Below are the records; copy each line in which "split" can be found.

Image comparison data
-=-=-=-=-

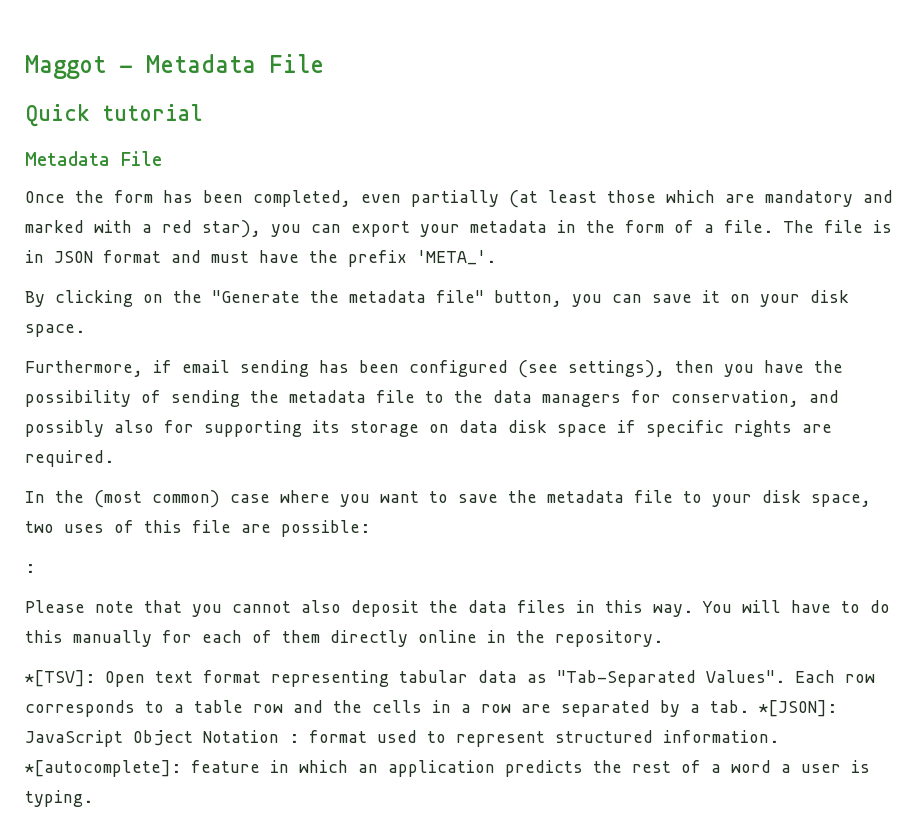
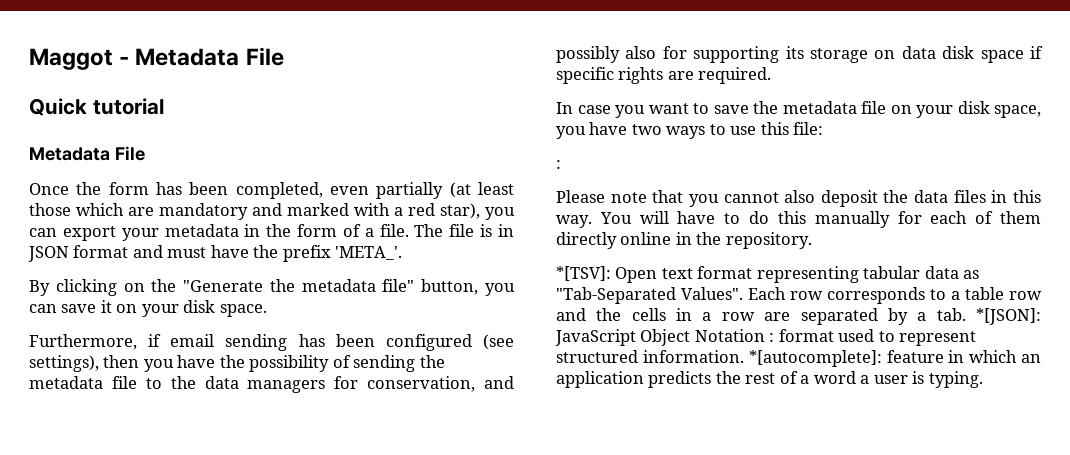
- In the (most common) case where you want to save the metadata file to your disk space, two uses of this file are possible:
+ In case you want to save the metadata file on your disk space, you have two ways to use this file:

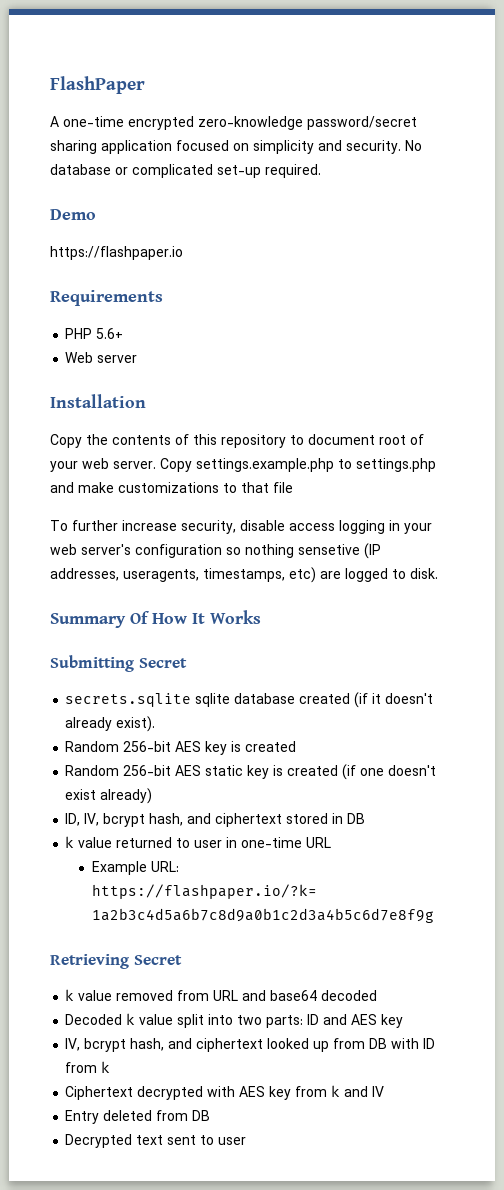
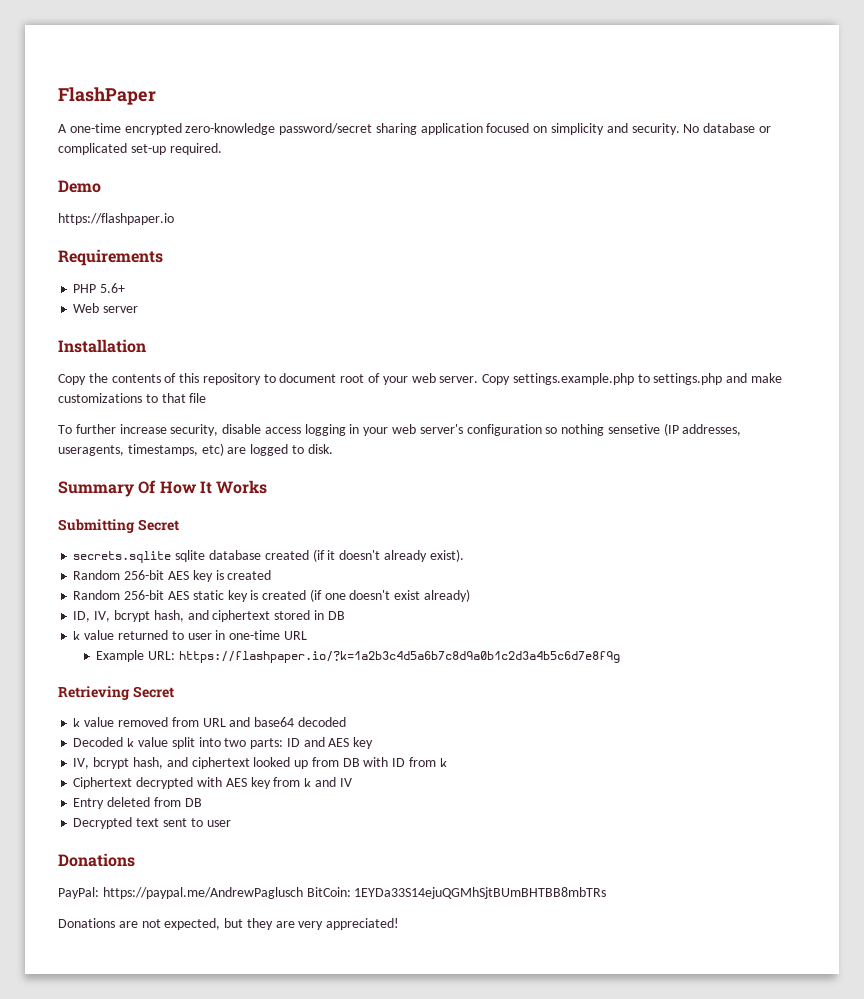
  Decrypted text sent to user
+ Donations
+ PayPal: https://paypal.me/AndrewPaglusch BitCoin: 1EYDa33S14ejuQGMhSjtBUmBHTBB8mbTRs
+ Donations are not expected, but they are very appreciated!

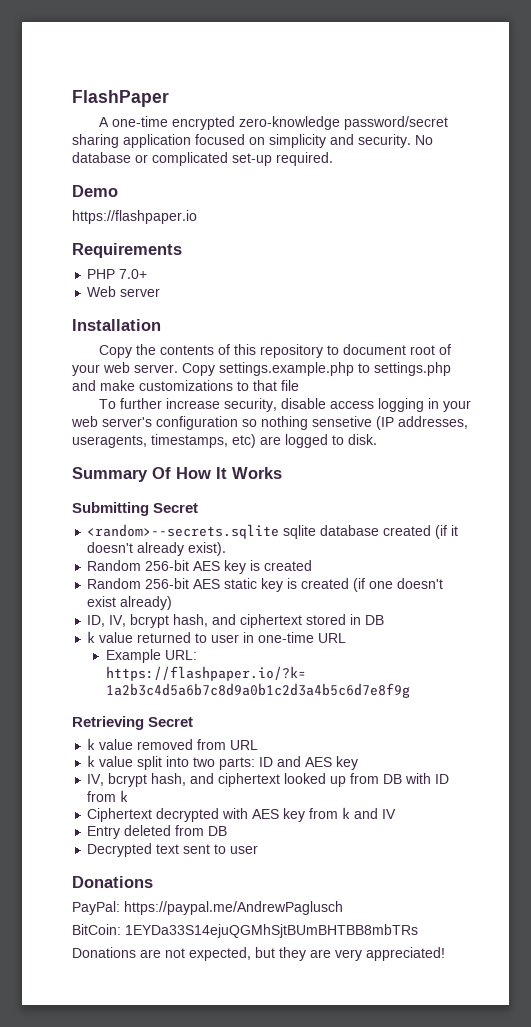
- PHP 5.6+
+ PHP 7.0+
- secrets.sqlite sqlite database created (if it doesn't already exist).
+ <random>--secrets.sqlite sqlite database created (if it doesn't already exist).
- k value removed from URL and base64 decoded
- Decoded k value split into two parts: ID and AES key
+ k value removed from URL
+ k value split into two parts: ID and AES key
- PayPal: https://paypal.me/AndrewPaglusch BitCoin: 1EYDa33S14ejuQGMhSjtBUmBHTBB8mbTRs
+ PayPal: https://paypal.me/AndrewPaglusch
+ BitCoin: 1EYDa33S14ejuQGMhSjtBUmBHTBB8mbTRs

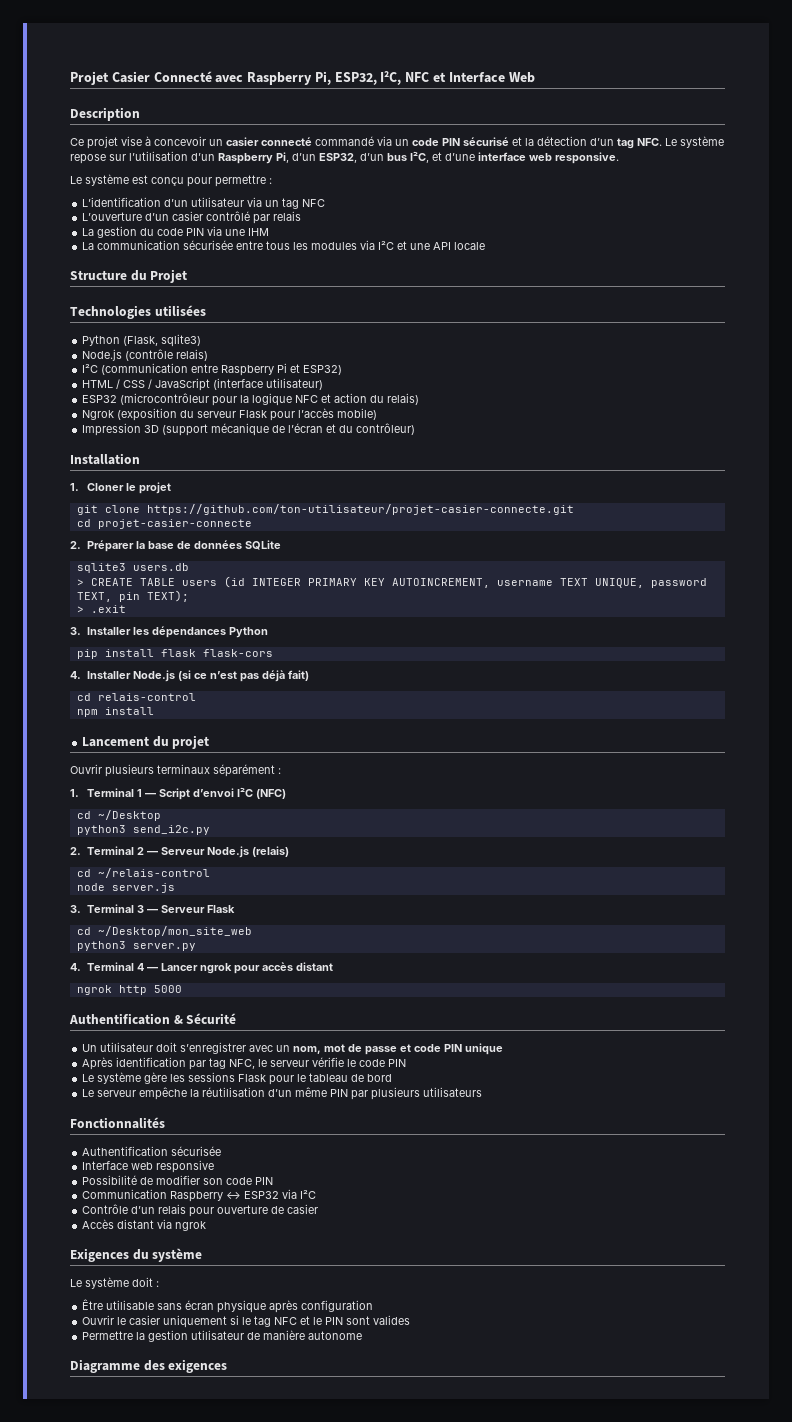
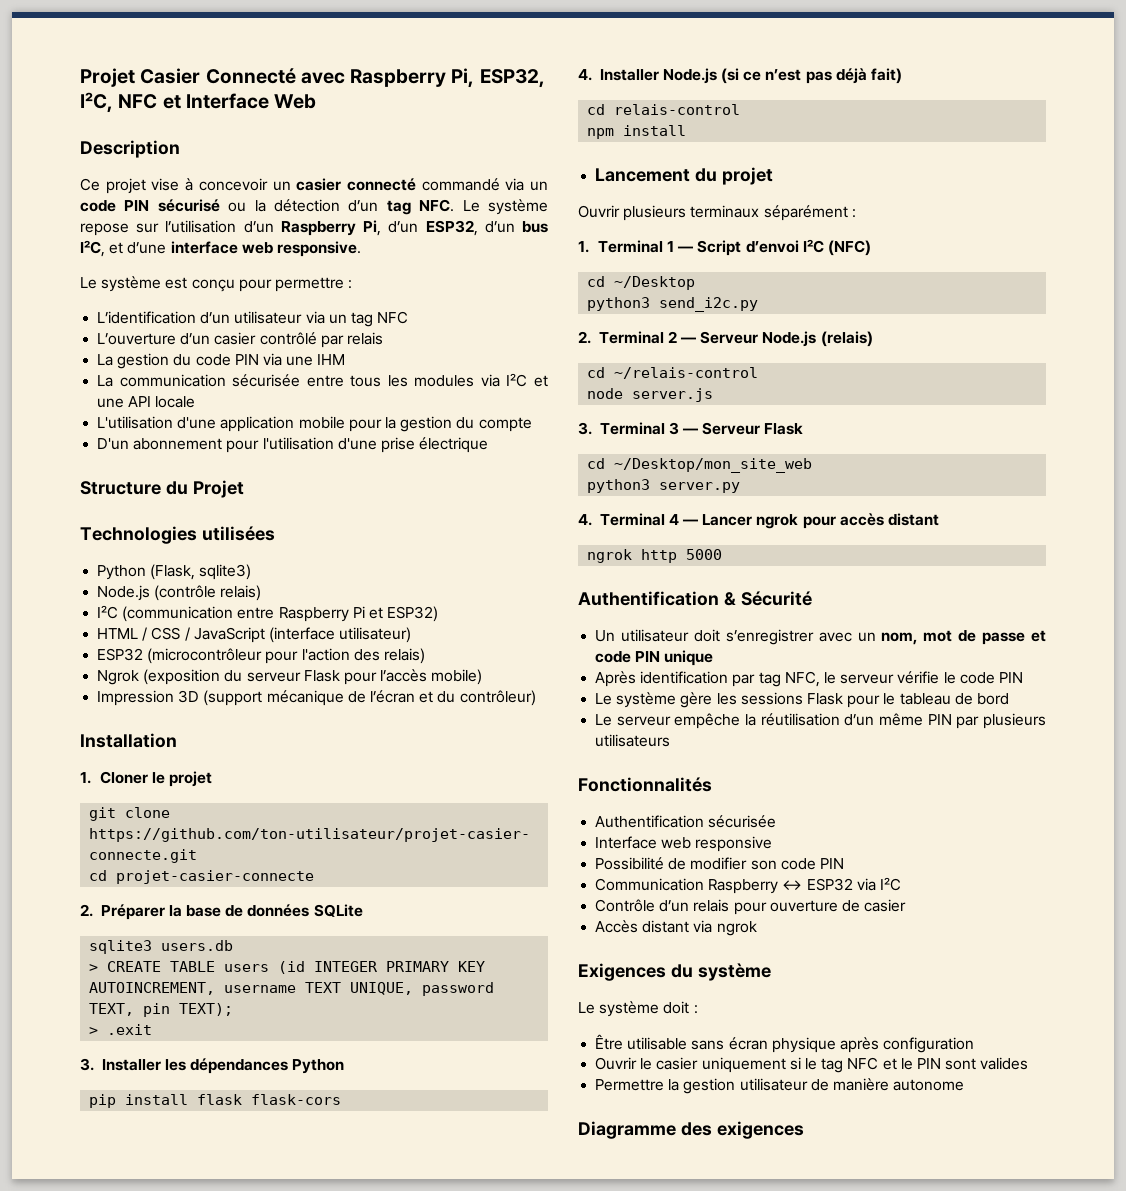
- Ce projet vise à concevoir un casier connecté commandé via un code PIN sécurisé et la détection d’un tag NFC. Le système repose sur l’utilisation d’un Raspberry Pi, d’un ESP32, d’un bus I²C, et d’une interface web responsive.
+ Ce projet vise à concevoir un casier connecté commandé via un code PIN sécurisé ou la détection d’un tag NFC. Le système repose sur l’utilisation d’un Raspberry Pi, d’un ESP32, d’un bus I²C, et d’une interface web responsive.
+ L'utilisation d'une application mobile pour la gestion du compte
+ D'un abonnement pour l'utilisation d'une prise électrique
- ESP32 (microcontrôleur pour la logique NFC et action du relais)
+ ESP32 (microcontrôleur pour l'action des relais)

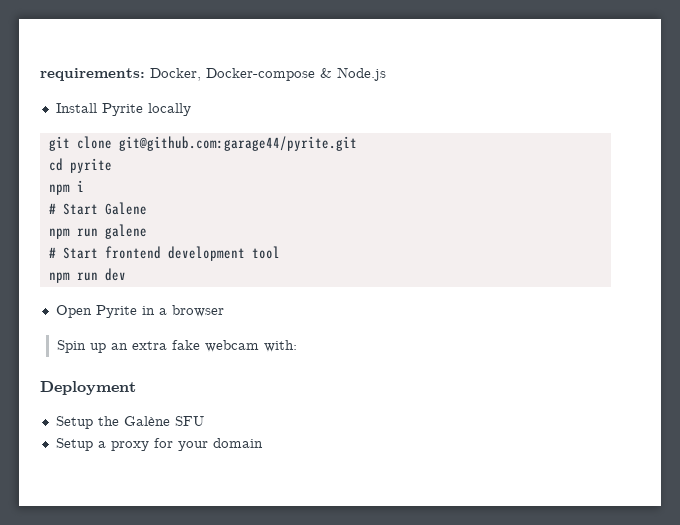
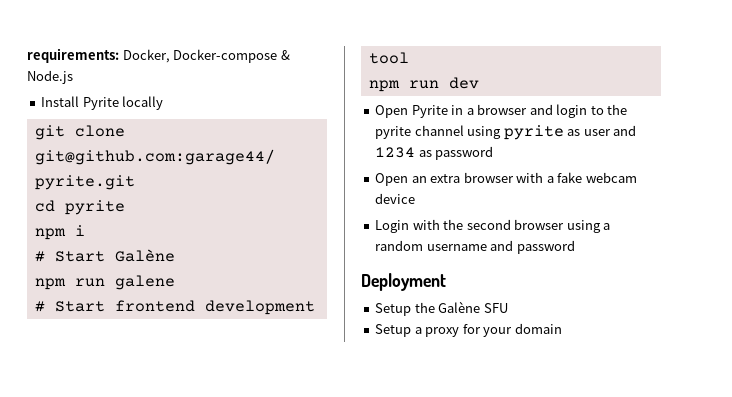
- # Start Galene
+ # Start Galène
- Open Pyrite in a browser
- Spin up an extra fake webcam with:
+ Open Pyrite in a browser and login to the pyrite channel using pyrite as user and 1234 as password
+ Open an extra browser with a fake webcam device
+ Login with the second browser using a random username and password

-=-=-=-=-

## RESULT
- Decoded k value split into two parts: ID and AES key
+ k value split into two parts: ID and AES key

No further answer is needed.